======== Extracted material
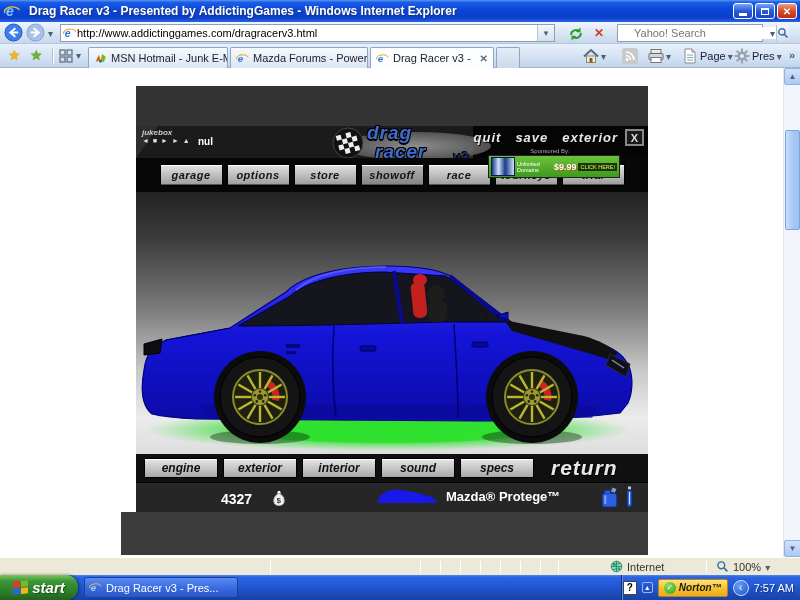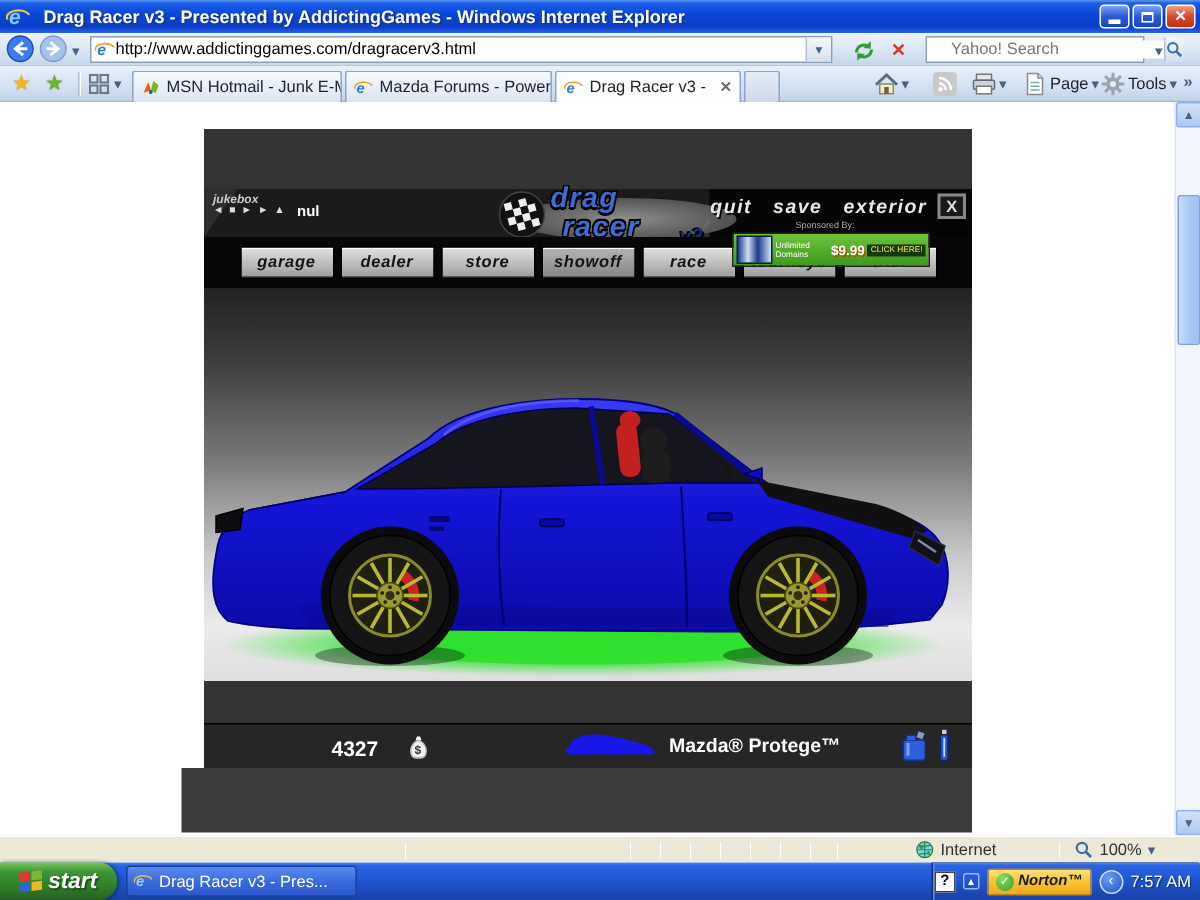--- a/index.html
+++ b/index.html
@@ -276,7 +276,7 @@
         <circle cx="8" cy="8" r="4.5" fill="#98a4b2"></circle>
           <circle cx="8" cy="8" r="2" fill="#e8ecf2"></circle>
       </svg>
-      <span class="cmdlabel">Tools</span>
+      <span class="cmdlabel">Pres</span>
       <span class="toolglyph">▾</span>
     </div>
     <span class="abs" style="left:789px;top:5px;font-size:11px;color:#44617e;font-weight:bold">»</span>

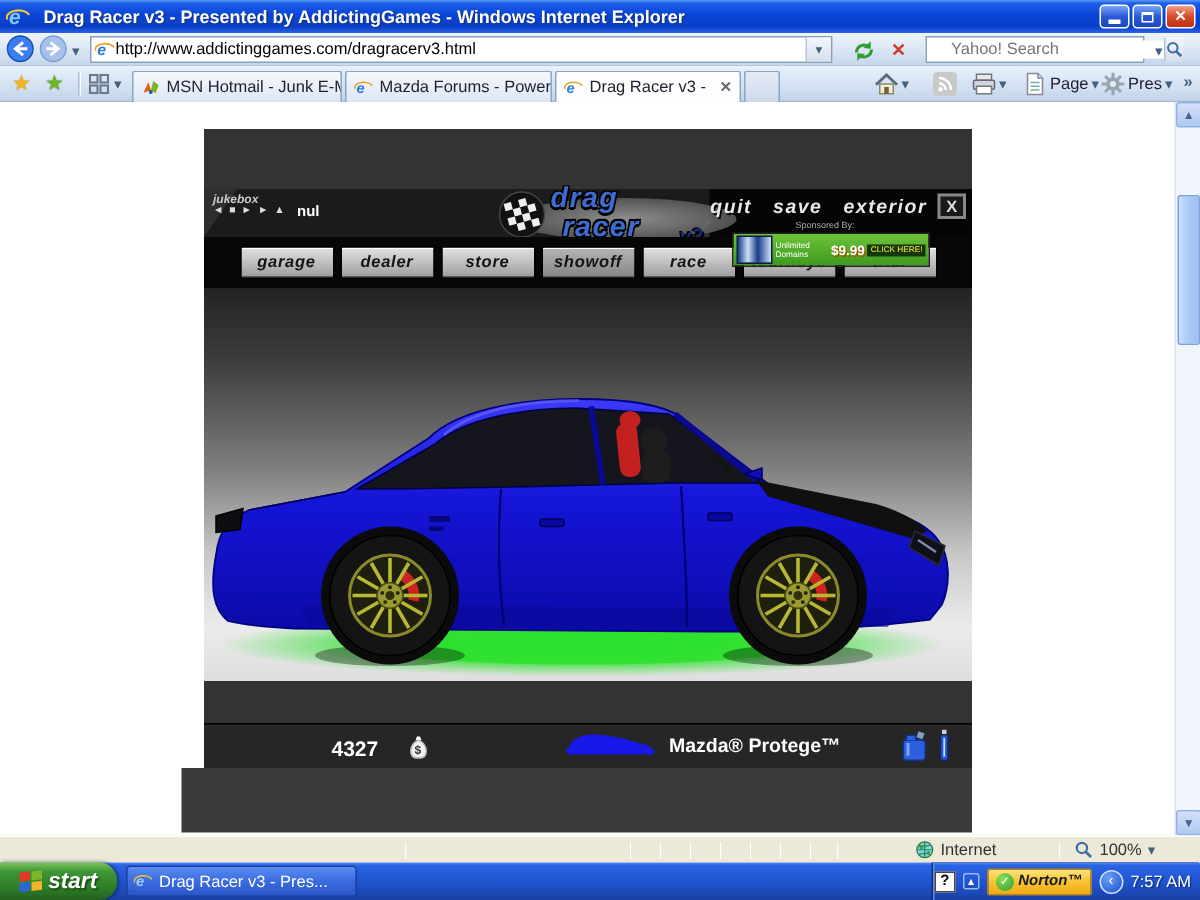--- a/index.html
+++ b/index.html
@@ -329,7 +329,7 @@
 
     <div class="gmenu">
       <div class="gbtn">garage</div>
-      <div class="gbtn">dealer</div>
+      <div class="gbtn">options</div>
       <div class="gbtn">store</div>
       <div class="gbtn dim">showoff</div>
       <div class="gbtn">race</div>

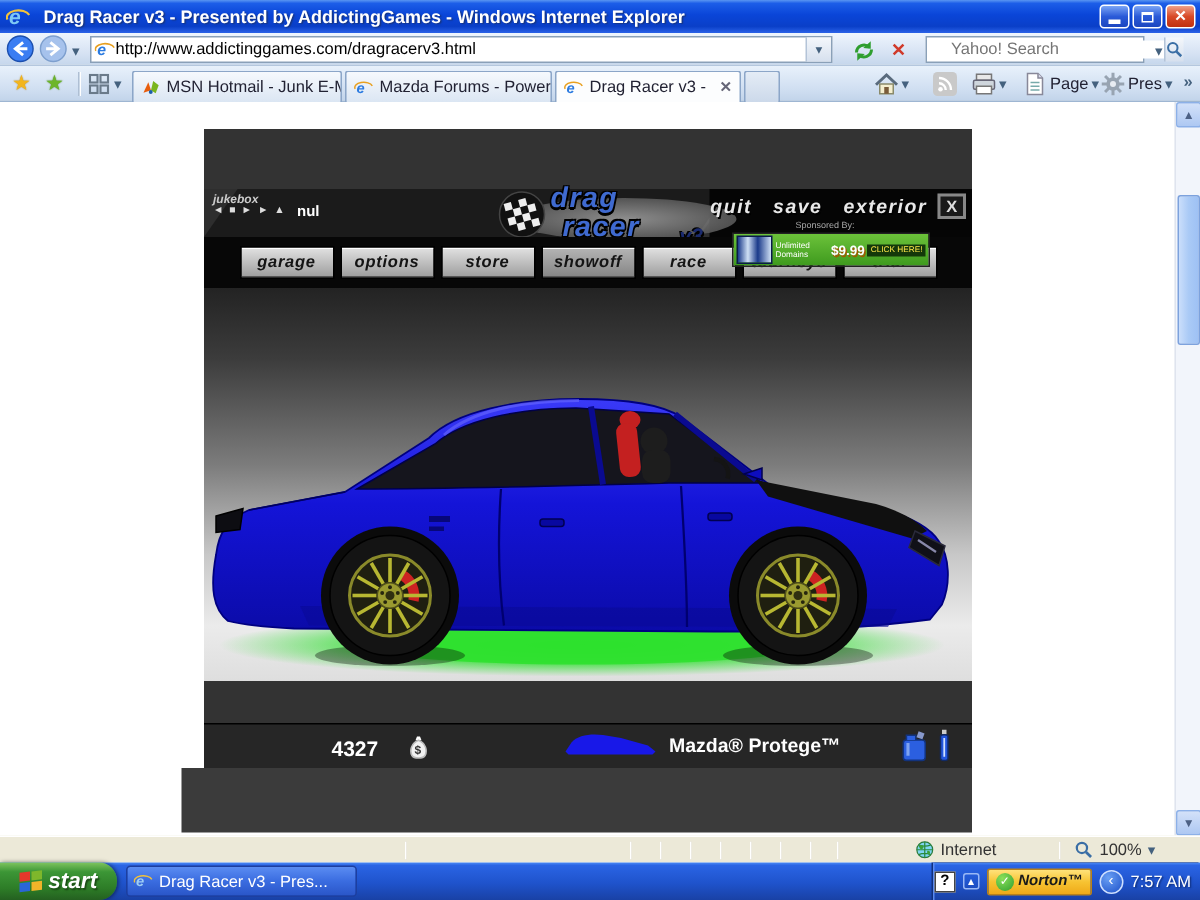--- a/index.html
+++ b/index.html
@@ -414,6 +414,14 @@
       </svg>
     </div>
 
+    <div class="gbottom">
+      <div class="cbtn">engine</div>
+      <div class="cbtn">exterior</div>
+      <div class="cbtn">interior</div>
+      <div class="cbtn">sound</div>
+      <div class="cbtn">specs</div>
+      <div class="returnbtn">return</div>
+    </div>
 
     <div class="moneybar">
       <div class="moneyamt">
================
*Work task:*
Reproduce every line above exactly as written, omitting the images.

*Exercise answer:*
--- a/index.html
+++ b/index.html
@@ -276,7 +276,7 @@
         <circle cx="8" cy="8" r="4.5" fill="#98a4b2"></circle>
           <circle cx="8" cy="8" r="2" fill="#e8ecf2"></circle>
       </svg>
-      <span class="cmdlabel">Tools</span>
+      <span class="cmdlabel">Pres</span>
       <span class="toolglyph">▾</span>
     </div>
     <span class="abs" style="left:789px;top:5px;font-size:11px;color:#44617e;font-weight:bold">»</span>

--- a/index.html
+++ b/index.html
@@ -329,7 +329,7 @@
 
     <div class="gmenu">
       <div class="gbtn">garage</div>
-      <div class="gbtn">dealer</div>
+      <div class="gbtn">options</div>
       <div class="gbtn">store</div>
       <div class="gbtn dim">showoff</div>
       <div class="gbtn">race</div>

--- a/index.html
+++ b/index.html
@@ -414,6 +414,14 @@
       </svg>
     </div>
 
+    <div class="gbottom">
+      <div class="cbtn">engine</div>
+      <div class="cbtn">exterior</div>
+      <div class="cbtn">interior</div>
+      <div class="cbtn">sound</div>
+      <div class="cbtn">specs</div>
+      <div class="returnbtn">return</div>
+    </div>
 
     <div class="moneybar">
       <div class="moneyamt">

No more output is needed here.